How do I work with available word vectors during NER training?


I want to train a NER model to automatically extract "nanoparticle" entities in biomedical text. Since it is a new entity type, I decided to train the model from scratch and use existing word vectors that have been trained on PubMed corpus (biomedical text) to help lift my model's performance.

This is probably the wrong way to do it, but I downloaded the PubMed-w2v.bin file, and followed the same command used for the food ingredients example:

python -m prodigy train ./model --ner dataset_name --base-model en_core_sci_md
--paths.init-tok2vec ./PubMed-w2v.bin --eval-split 0.2

I am not able to figure out how to incorporate the available word vectors into my workflow. The above command gives horrible results, which I guess makes sense because the word2vec file isn't exactly the same as pretrained tok2vec weights used in the food ingredients example (?)

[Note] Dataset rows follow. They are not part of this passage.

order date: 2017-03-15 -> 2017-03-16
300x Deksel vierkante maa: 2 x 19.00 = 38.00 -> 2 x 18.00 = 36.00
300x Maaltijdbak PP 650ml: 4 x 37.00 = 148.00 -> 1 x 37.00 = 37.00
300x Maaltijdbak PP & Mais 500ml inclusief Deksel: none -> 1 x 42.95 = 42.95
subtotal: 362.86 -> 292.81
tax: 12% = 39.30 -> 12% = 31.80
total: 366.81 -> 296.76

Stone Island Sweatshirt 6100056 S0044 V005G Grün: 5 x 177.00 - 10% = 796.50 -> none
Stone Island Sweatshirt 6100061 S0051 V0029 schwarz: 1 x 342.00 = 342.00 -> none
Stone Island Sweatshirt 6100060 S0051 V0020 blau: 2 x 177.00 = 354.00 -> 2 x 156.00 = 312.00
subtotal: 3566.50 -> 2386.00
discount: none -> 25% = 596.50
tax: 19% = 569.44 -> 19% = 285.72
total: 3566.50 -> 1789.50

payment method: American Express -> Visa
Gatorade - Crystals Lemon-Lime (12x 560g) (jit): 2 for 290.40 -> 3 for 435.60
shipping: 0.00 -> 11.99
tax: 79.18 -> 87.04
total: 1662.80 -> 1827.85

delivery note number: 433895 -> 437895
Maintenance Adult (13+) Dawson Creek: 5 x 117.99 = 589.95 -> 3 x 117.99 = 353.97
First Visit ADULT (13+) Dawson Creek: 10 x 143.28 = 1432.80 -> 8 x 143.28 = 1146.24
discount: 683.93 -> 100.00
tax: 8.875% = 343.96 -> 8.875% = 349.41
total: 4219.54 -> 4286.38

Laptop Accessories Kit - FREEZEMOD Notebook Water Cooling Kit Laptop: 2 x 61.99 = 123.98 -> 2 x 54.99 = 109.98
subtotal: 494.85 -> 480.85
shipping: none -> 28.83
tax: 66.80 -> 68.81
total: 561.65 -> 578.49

An easier way might be to initialize a new spaCy model with these vectors beforehand.

Have you seen the init vectors command? This will allow you to create a new spaCy model on disk that carries your embeddings in it. This local model can be then referenced as a starting point via --base-model in the Prodigy train command.

Let me know if this does not work for you, but this is how I usually use different vectors when I run benchmarks.

Hello Vincent,

Yes, I have checked out that command. I even tried it out, but I got a bunch of errors. I guess it was because the w2v file that I have downloaded from this website is a .bin file, but the documentation on SpaCy's website requires it to be in the .txt format or a zipped text file in .zip or .tar.gz format. The size of the downloaded .bin file is 1.77 GB, will I have to convert it and then check if it works? I was hoping to find another way to directly use the .bin file using the init vectors command.

Do you happen to know how these vectors were trained? With Gensim? FastText? Are you aware of any documentation for these vectors?

I'm also wondering, did you try running the other models/vectors from scispacy?